Oliver Bussmann, CIO bei SAP, glaubt, dass die Branche auf einem guten Weg ist, sich besser einzubringen. Drei Funktionen hat die IT laut Bussmann: eine funktionale Verantwortung, die Systeme zu betreiben und ein Portfolio zu liefern, das Unternehmen dabei unterstützt, Geschäfte zu machen und dabei strategisch-innovativ zu sein. "Wo sich die IT direkt in den Lifecycle inkludiert, ist die IT nicht nur Enabler, sondern wird zum strategischen Partner und zum Treiber von Innovation, um neue Wachstumsfelder zu erschließen." Bei den Autoherstellern etwa werde die IT durch die Digitalisierung zu einem Bestandteil des Produktes. "Vielen Politikern ist gar nicht bewusst, welche Rolle die IT eigentlich spielen kann. Solange das aber nicht nach draußen transparent wird, schlummern die Potenziale der IT - auch was die Arbeitsplätze angeht."
Liegt das Schlummer-Dasein an der selbst gewählten "Enabler-Rolle"? Carsten Kestermann, Head of Public Affairs bei der Software AG, findet, dass eine reine Enabling-Sicht für die IT zu wenig ist. Ihre Bedeutung gehe weit darüber hinaus. "IT ist nicht nur wichtig, weil die Branche andere Industriezweige produktiver macht, sondern auch weil sie am Standort Deutschland entsprechend Wertschöpfung generiert. Die makroökonomischen Zahlen der Branche sind beeindruckend." Es falle aber nun einmal vielen Menschen in Deutschland schwer, die Bedeutung der IT-Industrie angemessen einzuschätzen. Die Branche sei allerdings auch selber schuld daran. Man habe sich zu lange in der Rolle des Enablers sehr wohlgefühlt. "Die Branche ist in Deutschland sehr ingenieursgetrieben, die Vermarktung geht uns ein wenig ab", sagt er.

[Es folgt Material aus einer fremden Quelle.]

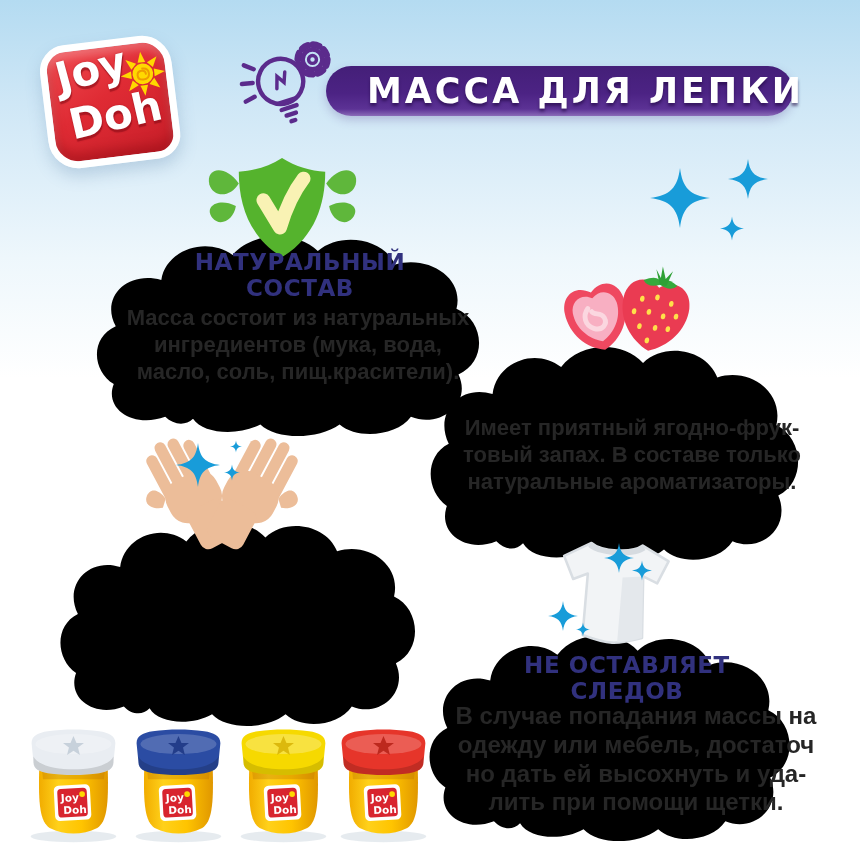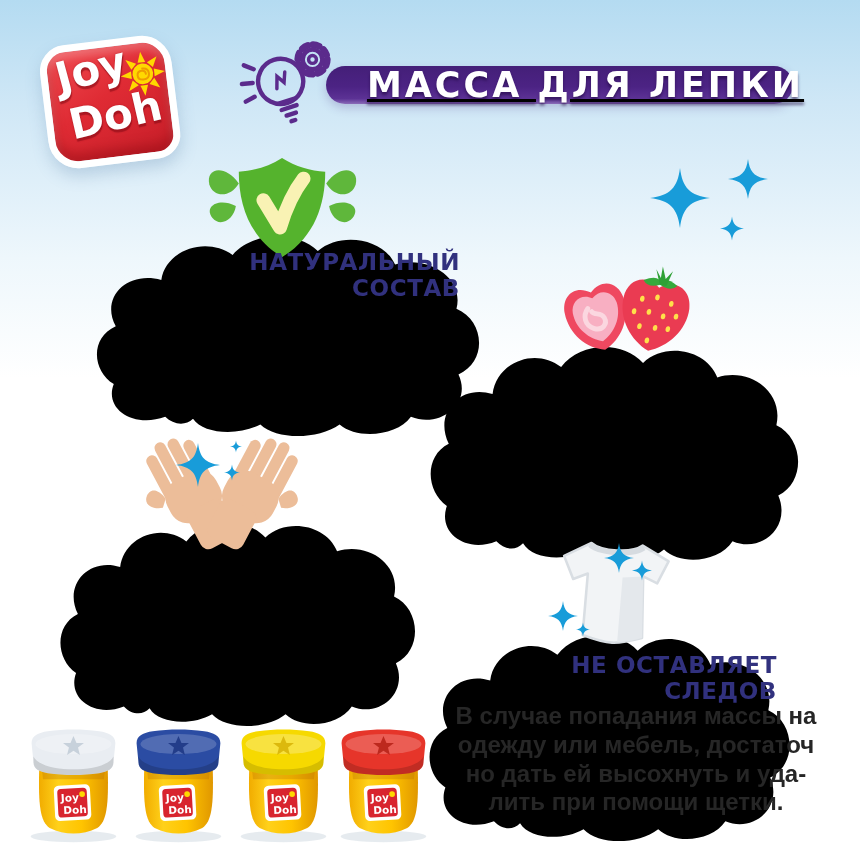--- a/index.html
+++ b/index.html
@@ -19,36 +19,36 @@
   }
   .logo-joy{position:absolute;left:8px;top:-4px;font-size:42px;font-weight:bold;color:#fff;
     font-family:"DejaVu Sans",sans-serif;transform:rotate(-8deg);
     text-shadow:0 3px 1px rgba(130,10,20,.55), 0 0 2px rgba(130,10,20,.4);}
   .logo-doh{position:absolute;left:16px;top:44px;font-size:42px;font-weight:bold;color:#fff;
     font-family:"DejaVu Sans",sans-serif;transform:rotate(-6deg);
     text-shadow:0 3px 1px rgba(130,10,20,.55), 0 0 2px rgba(130,10,20,.4);}
   .logo-sun{position:absolute;right:0px;top:8px;width:46px;height:46px;}
   
   .banner{
-    position:absolute;left:326px;top:66px;width:467px;height:38px;border-radius:27px;
+    position:absolute;left:326px;top:66px;width:467px;height:50px;border-radius:27px;
     background:linear-gradient(180deg,#441f78 0%,#4c2384 55%,#5c3295 86%,#8a6cb8 100%);
     box-shadow:0 4px 10px rgba(80,60,140,.25);
-    display:flex;align-items:center;justify-content:center;text-decoration:underline;
+    display:flex;align-items:center;justify-content:center;
   }
   .banner-title{
     padding-left:52px;color:#ffffff;font-size:35px;font-weight:bold;letter-spacing:3px;
     font-family:"DejaVu Sans",sans-serif;text-shadow:0 3px 3px rgba(30,5,60,.55);white-space:nowrap;
   }
   
   .cloud{position:absolute;}
   .cloud svg{display:block;width:100%;height:100%;}
   
   .feature-title{
     position:absolute;color:#31317e;font-weight:bold;font-size:23px;line-height:1.14;
-    text-align:right;white-space:pre-line;letter-spacing:.6px;font-family:"DejaVu Sans",sans-serif;
+    text-align:center;white-space:pre-line;letter-spacing:.6px;font-family:"DejaVu Sans",sans-serif;
   }
   .feature-body{
     position:absolute;color:#262626;font-weight:bold;font-size:22px;line-height:1.23;
     text-align:center;white-space:pre-line;font-family:"Liberation Sans",sans-serif;
   }
   .feature-body.small{font-size:24px;line-height:1.2;}
   
   .pot{position:absolute;width:100px;height:118px;}
   .pot svg{display:block;width:100%;height:100%;}
   .pot text{font-family:"DejaVu Sans",sans-serif;}
@@ -248,21 +248,27 @@
     </svg>
   <svg class="abs" style="left:548px;top:600px;width:30px;height:32px;" viewBox="0 0 100 100">
       <use href="#sparkle-path" fill="#189cd9"></use>
     </svg>
   <svg class="abs" style="left:576px;top:622px;width:14px;height:15px;" viewBox="0 0 100 100">
       <use href="#sparkle-path" fill="#189cd9"></use>
     </svg>
 
   <div class="feature-title" style="left:140px;top:249px;width:320px;">НАТУРАЛЬНЫЙ
 СОСТАВ</div>
-
+  <div class="feature-body" style="left:100px;top:304px;width:396px;">Масса состоит из натуральных
+ингредиентов (мука, вода,
+масло, соль, пищ.красители).</div>
+
+  <div class="feature-body" style="left:440px;top:414px;width:384px;">Имеет приятный ягодно-фрук-
+товый запах. В составе только
+натуральные ароматизаторы.</div>
 
 
   <div class="feature-title" style="left:477px;top:652px;width:300px;">НЕ ОСТАВЛЯЕТ
 СЛЕДОВ</div>
   <div class="feature-body small" style="left:441px;top:702px;width:390px;">В случае попадания массы на
 одежду или мебель, достаточ
 но дать ей высохнуть и уда-
 лить при помощи щетки.</div>
 
   <div class="pot" style="left:23px;top:727px;">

Enabler-Funktion hilft der IT nicht
Das geringe Selbstbewusstsein der Branche bestätigt Professorin Irene Bertschek vom Zentrum für Europäische Wirtschaftsforschung (ZEW). Bei einem Workshop im Berliner Wirtschaftsministerium sei ihr im Vorfeld des Gipfels aufgefallen: "Nicht alle sehen die Enabler-Funktion der IT positiv. Einige haben dort gesagt: Wir wollen nicht nur Enabler sein. Wir sind doch selber wer und nicht nur der Dienstleister für andere."
Die Ökonomin wundert sich: "Aus ökonomischer Perspektive erhöht die Enabler-Funktion den Wert einer Branche, Enabling ist also immer etwas Positives. Und die IKT ist eine wichtige Branche für die Gesamtwirtschaft".
Thomas Endres, Vorsitzender des Präsidiums des neuen Verbands der IT-Anwender "Voice", ist sich sicher, dass das Selbstbewusstsein der IT durch die Gipfel steigt. Endres nimmt - wie schon in den Vorjahren - am Gipfelprozess teil. "Der IT-Gipfel bietet ein tolles Forum, er ist ein Format, bei dem sich die Politik um die IT kümmert, bei dem die IT-Anbieter mit der Politik reden können und die IT-Anwender mit dabei sind", sagt er. In den Arbeitsgruppen rund um den Gipfel würden Dinge tatsächlich besprochen und geklärt, das sei sehr hilfreich.
"Der Gipfel steht in der Historie, dass die IT-anbietende Industrie und deren Themen stark vertreten sind. Wenn er auch als Standort-IT-Gipfel betrachtet wird, wird die Anwenderseite in Zukunft noch stärker gefragt sein", gibt sich Endres hoffnungsvoll. "Denn neben IT made in Germany hat auch IT applied in Germany eine große Bedeutung für den Wirtschaftsstandort Deutschland."